The 33-year-old Detroit forward, in her 12th pro season, made 4-of-8 3-pointers, 3-for-4 in an 11-point third quarter. Phoenix, meanwhile, shot 35 percent, including a miserable 5-for-31 on 3s, in front of a loud home crowd of 12,024.

Deanna Nolan, who scored 20, sank a crucial 3-pointer with 1:53 to go, then sealed the victory with four consecutive free throws in the final 8.3 seconds. Diana Taurasi scored 22 for the Mercury. Tangela Smith scored 17 but made only 6 of 17 shots for Phoenix. She was 0-for-6 on 3s. Penny Taylor was in foul trouble most of the night but still played 33 minutes and had 16 points and 14 rebounds for the Mercury.

===Game 4===

With the poor-shooting Phoenix Mercury on the verge of elimination, coach Paul Westhead decided to run the offense through Cappie Pondexter. Pondexter scored a game-high 26 points, including a driving bank shot with 21 seconds to play, and the Phoenix Mercury defeated the Detroit Shock 77–76 to force a deciding fifth game in the WNBA finals.

The Mercury would try in Game Five to become the first team in WNBA history to win a title on the road. Detroit, which won championships in 2003 and 2006, goes home to the Palace of Auburn Hills, where it is 5–1 this postseason. The only loss was a 28-point rout by the Mercury in Game 2.

Phoenix shot 34.7 percent from the floor in an 88–83 loss in Game 3 - matching the worst shooting percentage in Westhead's two seasons as head coach. The Mercury came out just as cold this time, hitting two of their first 11 shots and finishing the first period 5-for-18 (27.8 percent). But Detroit was even more out of sync, and the Mercury went on a 14–4 run late in the first quarter and early in the second to take a 22–14 lead. The Shock found their rhythm in the second quarter, hitting 9-of-19 shots to take a 35–33 halftime lead. But they had missed an opportunity to bury the Mercury.

===Game 5===

A fast start helped Phoenix become the first team in the WNBA's 11-year history to claim the title on the road. Cappie Pondexter, in her second year in the league, scored 26 points and was chosen as the series MVP. Penny Taylor scored 30 points and Diana Taurasi had 17 for the Mercury.

The Shock lost the last two games of the series, ending their bid to win back-to-back titles. Detroit also won the championship in 2003.

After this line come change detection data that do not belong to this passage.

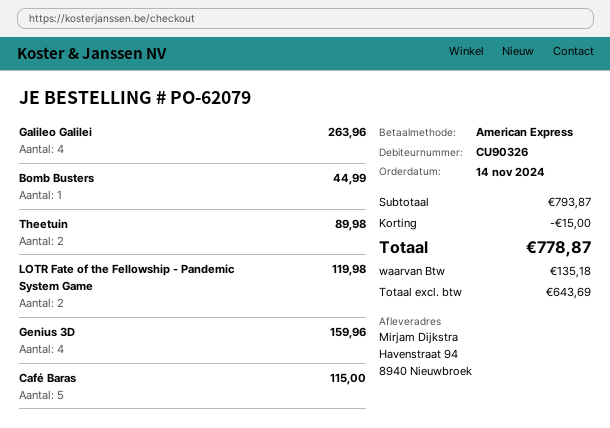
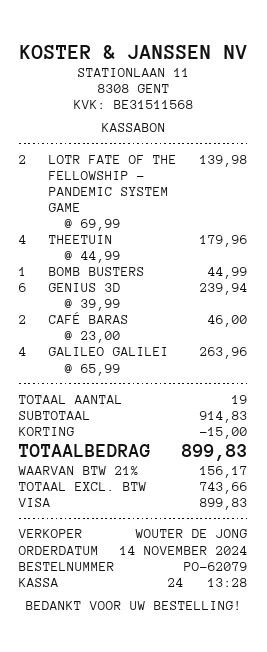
payment method: American Express -> Visa
Theetuin: 2 for 89.98 -> 4 for 179.96
LOTR Fate of the Fellowship - Pandemic System Game: 2 for 119.98 -> 2 for 139.98
Genius 3D: 4 for 159.96 -> 6 for 239.94
Café Baras: 5 for 115.00 -> 2 for 46.00
subtotal: 793.87 -> 914.83
net: 643.69 -> 743.66
tax: 135.18 -> 156.17
total: 778.87 -> 899.83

Phoenix took some steam out of the home crowd, announced at more than 22,000, by surging to a 20–9 lead midway through the first quarter. Taurasi had eight points, including two 3-pointers, in that stretch. The large deficit quickly took Detroit out of its game. The Mercury's smallest lead in the second half was nine points. Katie Smith had 18 points for Detroit, which committed 17 turnovers compared to only nine for the Mercury.

This was the Mercury's first WNBA championship. They previously appeared in the WNBA Finals in 1998.